Os brasileiros bem sabem que, caso ocorra alguma doação ou alguém na família venha a falecer, haverá o dever de pagar o Imposto sobre Transmissões Causa Mortis e Doações (ITCMD).
Mesmo cientes dessa obrigação, é comum que o pagamento do tributo seja postergado por meses ou, até mesmo, por anos. Os motivos que levam a esse adiamento são dos mais diversos: alto custo do tributo, desavenças familiares, falta de liquidez dos bens, entre outros.

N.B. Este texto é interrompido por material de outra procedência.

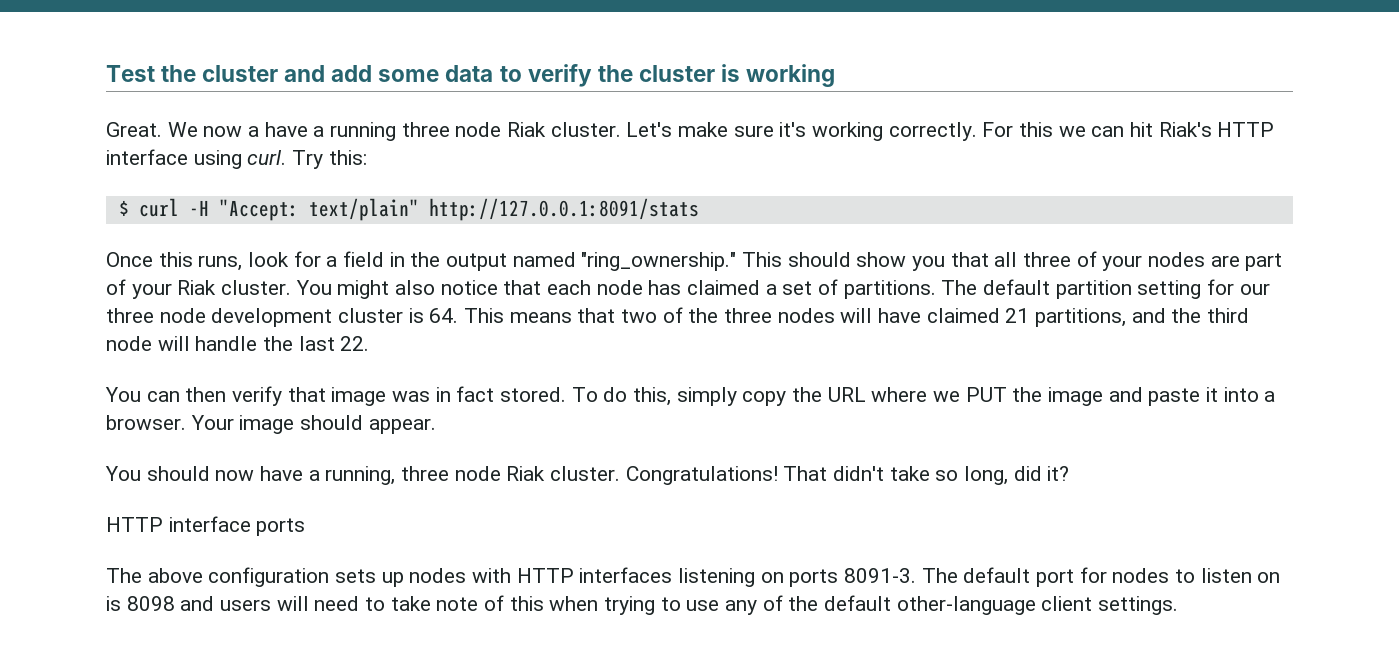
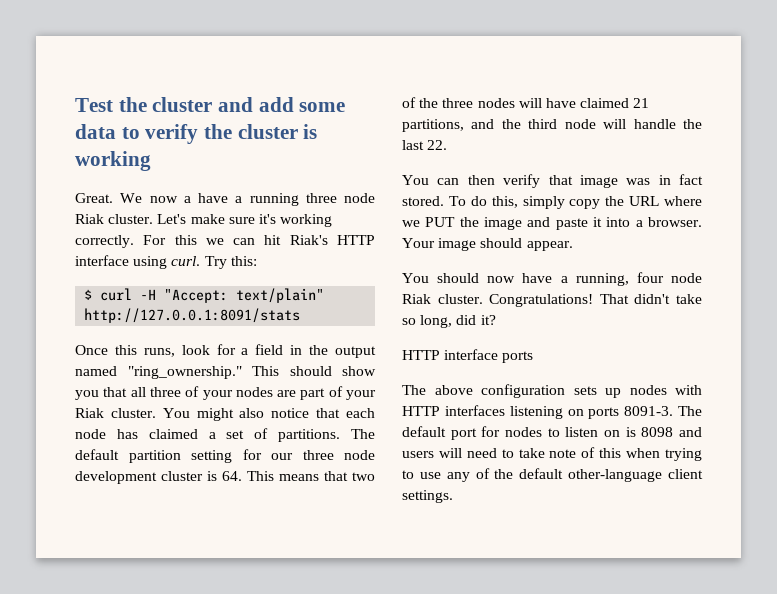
- You should now have a running, three node Riak cluster.
+ You should now have a running, four node Riak cluster.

Mas chega um dado momento em que os herdeiros ou os beneficiários da doação enxergam a necessidade de regularizar a situação do patrimônio recebido, como, por exemplo, para se realizar a venda a terceiros.
É nesse momento que surge a seguinte pergunta: continua sendo necessário pagar o ITCMD, mesmo que já tenham se passado anos (5, 10, 15…) da doação ou do falecimento?
A resposta a essa questão passa pelo julgamento firmado pelo Superior Tribunal de Justiça no Tema nº 1.048 (REsp nº 1841798/MG e REsp 18411771/MG), julgado no dia 28/07/2021, no qual se firmou a seguinte tese vinculante em recurso repetitivo:
“O Imposto de Transmissão Causa Mortis e Doação – ITCDM, referente a doação não oportunamente declarada pelo contribuinte ao fisco estadual, a contagem do prazo decadencial tem início no primeiro dia do exercício seguinte àquele em que o lançamento poderia ter sido efetuado, observado o fato gerador, em conformidade com os arts. 144 e 173, I, ambos do CTN”.
Convém esmiuçar essa tese, pois, como se verá adiante, a sua consequência lógica foi a inaplicabilidade do prazo decadencial a boa parte dos fatos geradores de ITCMD.
Como se sabe, a Fazenda Pública dispõe do prazo de 5 anos para lançar o imposto, caso este não tenha sido declarado pelo contribuinte (art. 173, I do Código Tributário Nacional). A contagem desse prazo, segundo a tese firmada no Tema nº 1.048, tem início no “primeiro dia do exercício seguinte àquele em que o lançamento poderia ter sido efetuado, observado o fato gerador. Ou seja: uma vez praticado o fato gerador, o início do prazo se dará no dia 01 de janeiro do ano (exercício) seguinte ao de sua ocorrência (do fato gerador).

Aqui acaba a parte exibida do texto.